労働者の過半数を代表する者の選出方法も記載しますので、会社側から指名することのないように正しい方法で選びましょう。
給与の締切日や支払日の変更の説明会を従業員に対して実施しており、個別に同意書を回収している場合であっても、労働基準監督署に提出するのは従業員代表の意見書だけです。

就業規則変更の提出方法
就業規則変更の届出方法には3種類の方法があります。方法と注意点を確認しましょう。
1. 持参
労働基準監督署に持参します。提出用と受付印を捺印してもらう控えの2部を持参します。持参するのは人事担当者で問題ありません。会社控えにその場で受付印を捺印してくれます。
2. 郵送
郵送により届出を行う場合は、提出用と控えの2部と返信用封筒を同封して送ります。返信依頼の送付状と一緒に送れば1週間ほどで返信されてきます。
3. 電子申請
電子政府の総合窓口「e-Gov(イーガブ)」を利用すると電子申請することができます。すでに社会保険手続きなどで「e-Gov(イーガブ)」を利用している場合は初期設定が完了していますので便利です。また、各事業所単位ではなく本社一括で届出することもできます。

給与支払日の変更による社会保険の影響
給与締日を変更すると一時的に支払基礎日数が減ります。4月から 6月の給与は算定基礎の対象となりますが、支払基礎日数が17日未満の月は対象外です。

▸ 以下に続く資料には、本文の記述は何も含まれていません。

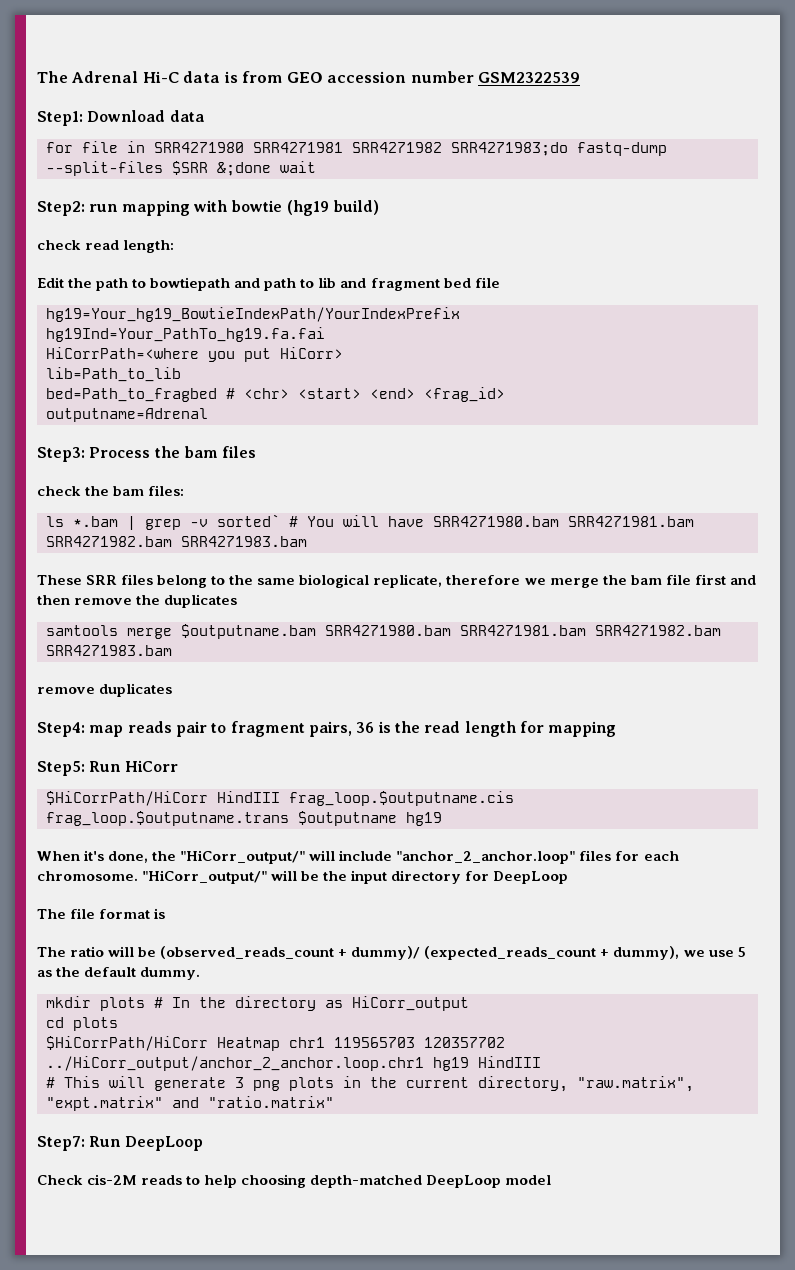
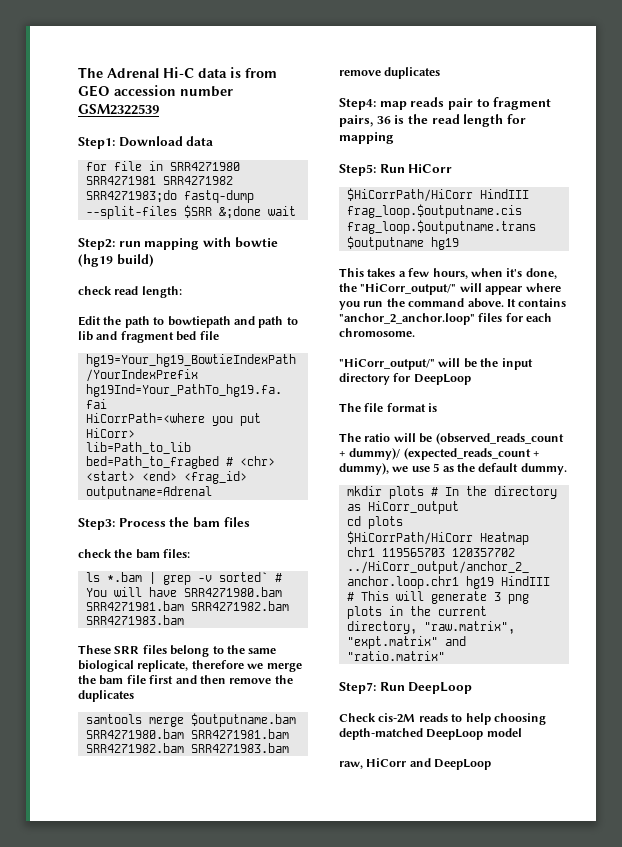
[37,851,80,861] When -> [339,268,503,279] This takes a few hours, when
[339,850,393,861] include -> [485,283,561,295] [339,298,567,310] appear where you run the command above. It contains
(138, 876) none -> (415, 332) //
(552, 1180) none -> [339,758,492,770] // raw, HiCorr and DeepLoop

変更内容によっては算定基礎の対象外となりますので注意しましょう。その場合は対象月のみの平均を算出して報酬月額を算出します。

給与支払日の変更による資金繰りへの影響
また、パターン1のように賃金締日と支払日の期間が短縮する場合は経理部門との協議が必要です。社員の給与は金額が大きいことから資金繰りに影響するためです。

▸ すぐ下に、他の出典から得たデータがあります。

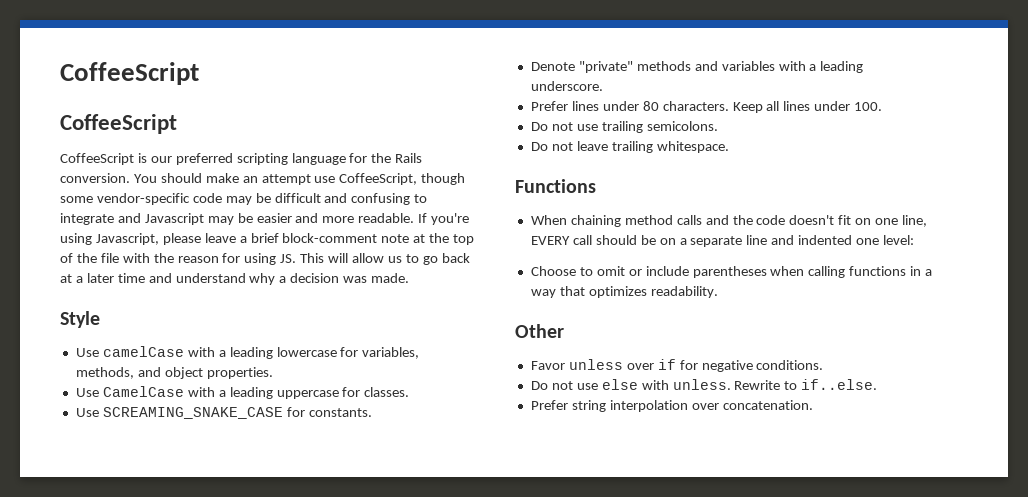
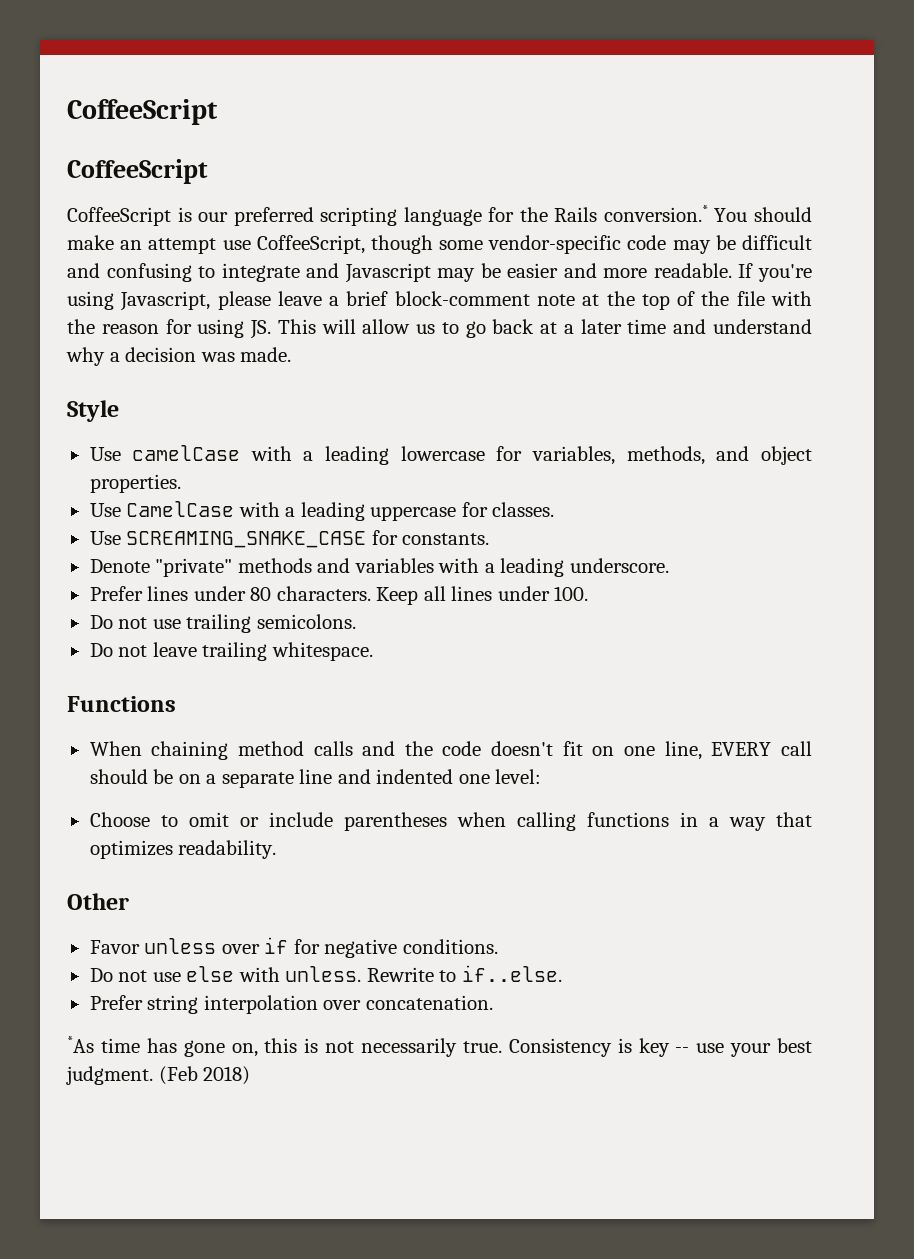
[60,173,130,183] conversion. -> [603,205,708,222] conversion.*
(813, 405) none -> [67,1036,812,1057] [66,1066,251,1085] // *As time has gone on, this is not necessarily true. Consistency is key -- use your best judgment. (Feb 2018)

取引先の多くが末日払いで売掛金の回収が月末に集中している会社では給与支払日を末日から20日にすることで10日間のタイムラグが発生し資金ショートを起こす可能性も考えられます。
その場合は短期借入などで対応しますが、余分な利息を支払わなければならないので経費が増加します。毎月のことですので年間の費用が予想外に高額になることもあります。

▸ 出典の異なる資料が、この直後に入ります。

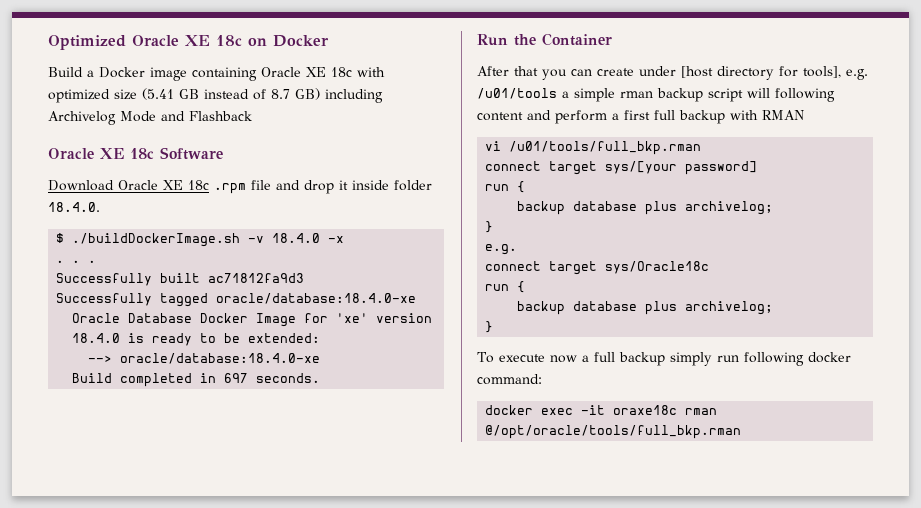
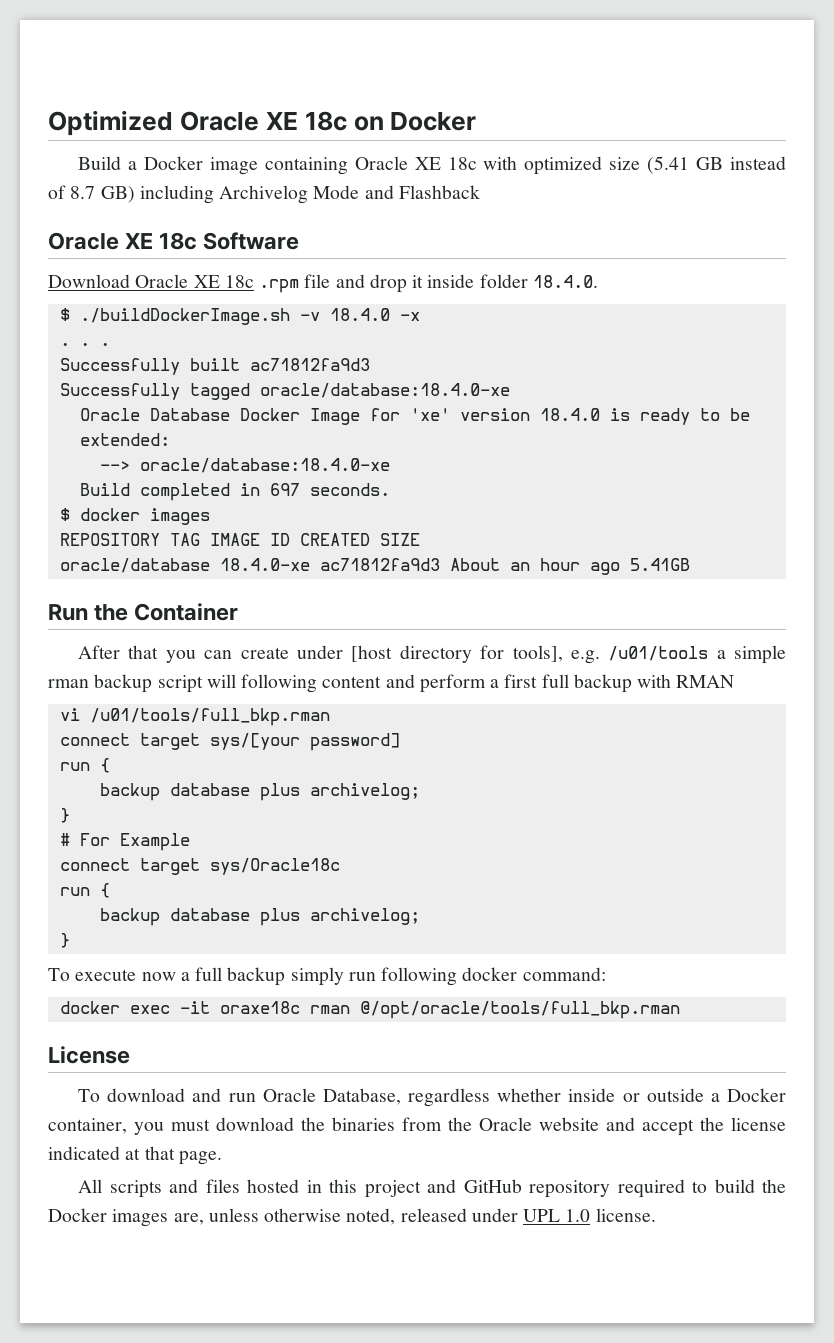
(321, 378) none -> [59,508,210,525] [59,533,420,546] [59,558,690,575] // $ docker images // REPOSITORY TAG IMAGE ID CREATED SIZE // oracle/database 18.4.0-xe ac71812fa9d3 About an hour ago 5.41GB
[485,244,518,255] e.g. -> [59,833,190,851] # For Example
(742, 432) none -> [48,1046,130,1064] [78,1088,787,1107] [48,1117,786,1136] [48,1146,222,1165] [78,1179,787,1198] [48,1208,656,1227] // License // To download and run Oracle Database, regardless whether inside or outside a Docker container, you must download the binaries from the Oracle website and accept the license indicated at that page. // All scripts and files hosted in this project and GitHub repository required to build the Docker images are, unless otherwise noted, released under UPL 1.0 license.

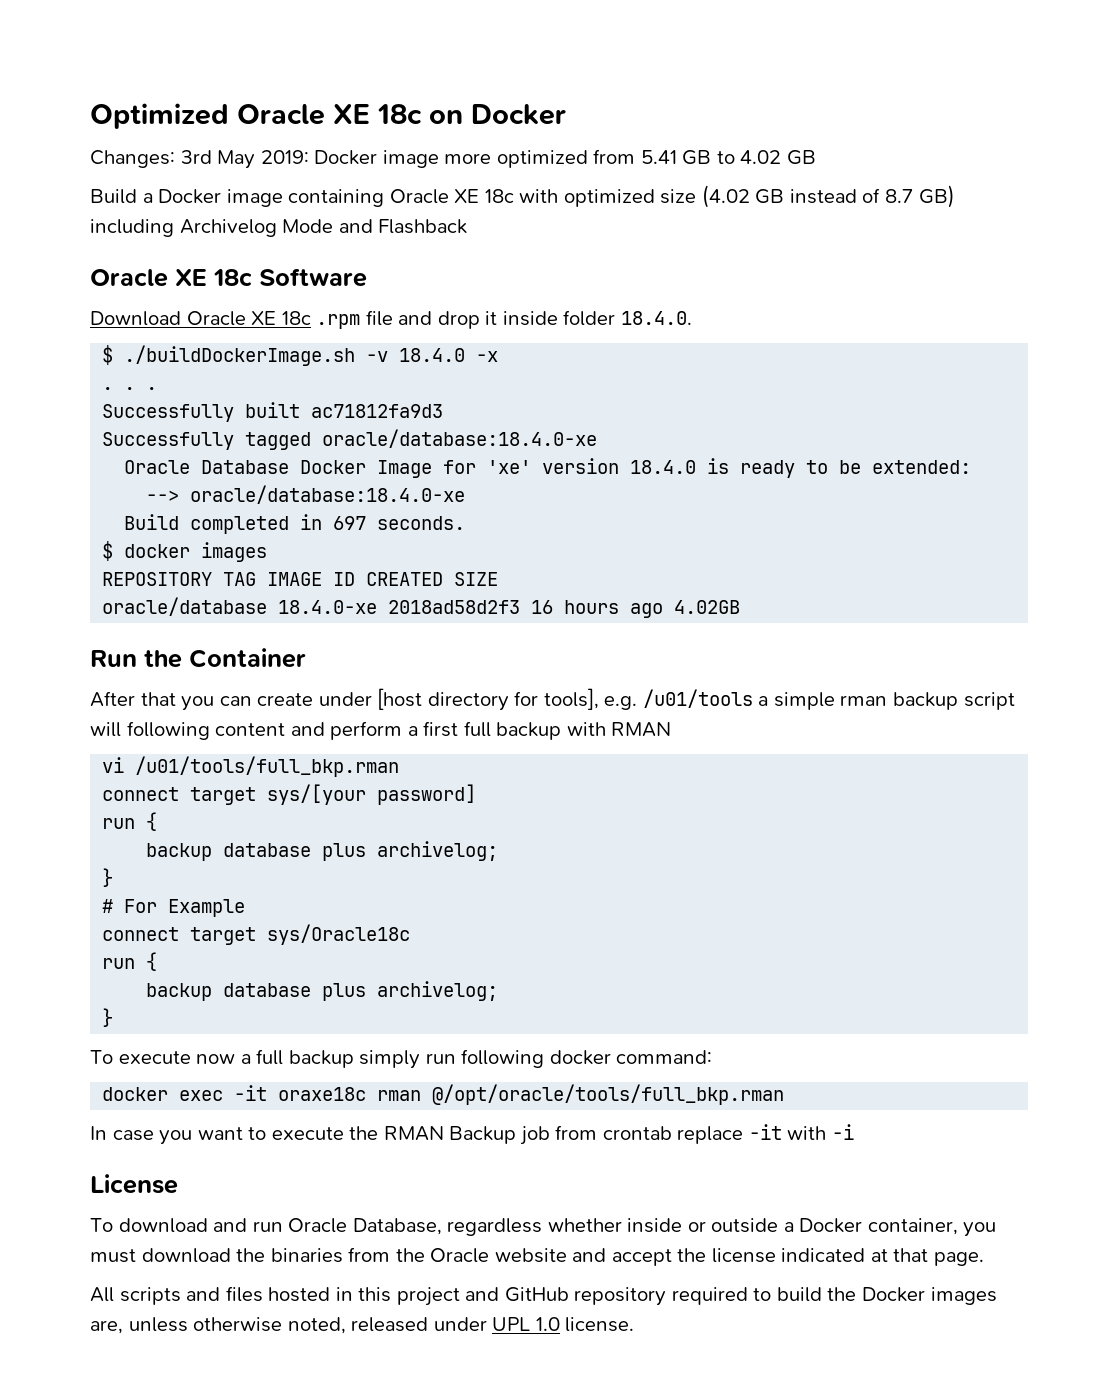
(477, 121) none -> [90,149,816,169] // Changes: 3rd May 2019: Docker image more optimized from 5.41 GB to 4.02 GB
[647,156,690,174] (5.41 -> [701,185,750,208] (4.02
[319,558,690,575] ac71812fa9d3 About an hour ago 5.41GB -> [388,600,741,618] 2018ad58d2f3 16 hours ago 4.02GB
(680, 1010) none -> [90,1124,855,1145] // In case you want to execute the RMAN Backup job from crontab replace -it with -i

給与計算の期間を変更したり、支払日を変更するのは大変なんですね。思っていた以上に色々な手続きがあって驚きました・・・。
賃金に関する変更事項は就業規則に記載されている重要部分ですから、手続きに間違いのないように注意しましょう。
変更が会社都合であることを考慮して、できるだけ従業員に配慮しながら進めると円滑に実施できると思いますよ。